Type: Package
Title: Monte Carlo Simulation for Structural Equation Modeling
Version: 2.0.0
Description: Provides tools to conduct Monte Carlo simulations under different conditions (e.g., varying sample size, data normality) for structural equation models (SEMs). Data can be simulated based on user-defined factor loadings and correlations, with optional non-normality added via Fleishman's power method (1978) <doi:10.1007/BF02293811>. Once generated, models can be estimated using 'lavaan'. This package facilitates testing model performance across multiple simulation scenarios. When data generation is completed (or when generated data sets are given) model tests can also be run. Please cite as "Orçan, F. (2021). MonteCarloSEM An R Package to Simulate Data for SEM. International Journal of Assessment Tools in Education, 8 (3), 704-713."
License: GPL-3
Encoding: UTF-8
RoxygenNote: 7.3.1
Imports: Matrix, stats, utils, lavaan
Copyright: Fatih Orçan, Kahramanmaraş Sütçü İmam University, Türkiye
NeedsCompilation: no
Packaged: 2026-01-28 09:26:45 UTC; USER
Author: Fatih Orçan ORCID iD [aut, cre]
Maintainer: Fatih Orçan <fatihorcan84@gmail.com>
Repository: CRAN
Date/Publication: 2026-01-28 13:40:07 UTC

Introduces Missing at Random (MAR) Values into Data Sets.

Description

This function introduces missing values under the Missing at Random (MAR) mechanism into previously generated data sets (e.g., those produced by sim.skewed() or sim.normal()). Under MAR, the probability of missingness is associated with other variables in the data set, but not with the variable itself. If the baseV argument is not provided, two random variables (excluding the target variable itself) are selected. Their mean is then used to determine missingness in the target variable. For example, assume a data set with 8 items where missing values are to be introduced for item 2. Two items are randomly selected from items 1, 3, 4, 5, 6, 7, and 8 (e.g., items 5 and 7). Their mean is calculated, sorted, and used as the basis for assigning missingness to the item 2. Following the MAR rule, 90 percents of the missing values are drawn from the highest scores, and the remaining 10 percents are drawn randomly from the rest.

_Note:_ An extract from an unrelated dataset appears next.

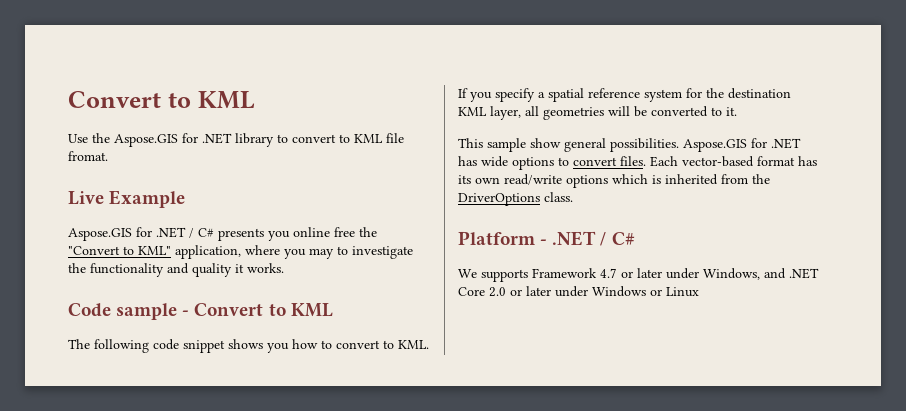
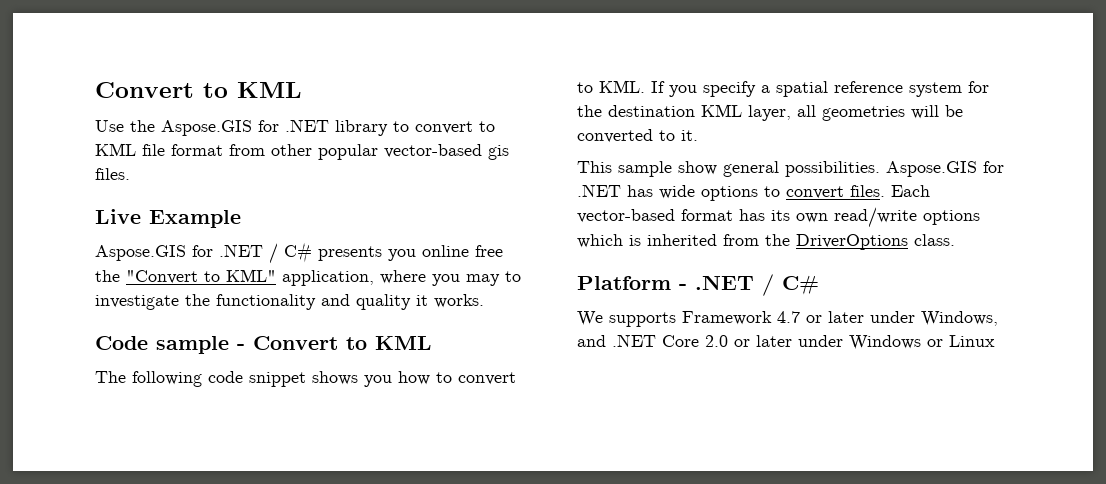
[68,151,108,161] fromat. -> [171,144,509,160] [95,168,130,180] format from other popular vector-based gis files.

For instance, with a sample size of 300 and 20 percents missingness (60 cases), the mean of the selected auxiliary variables is sorted in decreasing order. Missing values are then introduced in 54 cases (90 percents of 60) from the top portion, while 6 cases (10 percents of 60) are drawn randomly from the lower 240 observations. The missing values are represented by NA in the output files. New data sets containing missing values are saved as separate files, preserving the originals. Additionally, a file named "MAR_List.dat" is created, which contains the names of all data sets with MAR missingness.

Usage

MAR.data(
  misg = NULL,
  baseV = NULL,
  perct = 10,
  dataList = "Data_List.dat",
  f.loc
)

Arguments

misg

A numeric vector of 0s and 1s specifying which items will contain missing values. A value of 0 indicates the item will not include missingness, while 1 indicates missing values will be introduced. If omitted, all items are treated as eligible for missingness.

baseV

A list specifying the auxiliary variables on which MAR missingness will be based. This must match to the structure of misg. If not provided, two random variables (excluding the variable itself) are chosen automatically.

perct

The percentage of missingness to be applied (default = 10 percents).

dataList

The file name containing the list of previously generated data sets (e.g., "Data_List.dat"), either created by this package or by external software.

f.loc

The directory path where both the original data sets and the "dataList" file are located.

Author(s)

Fatih Orcan

Examples


# Step 1: Generate data sets

fc<-fcors.value(nf=3, cors=c(1,.5,.6,.5,1,.4,.6,.4,1))
fl<-loading.value(nf=3, fl.loads=c(.5,.5,.5,0,0,0,0,0,0,0,0,.6,.6,.6,0,0,0,0,0,0,0,0,.4,.4))
floc<-tempdir()
sim.normal(nd=10, ss=100, fcors=fc, loading<-fl,  f.loc=floc)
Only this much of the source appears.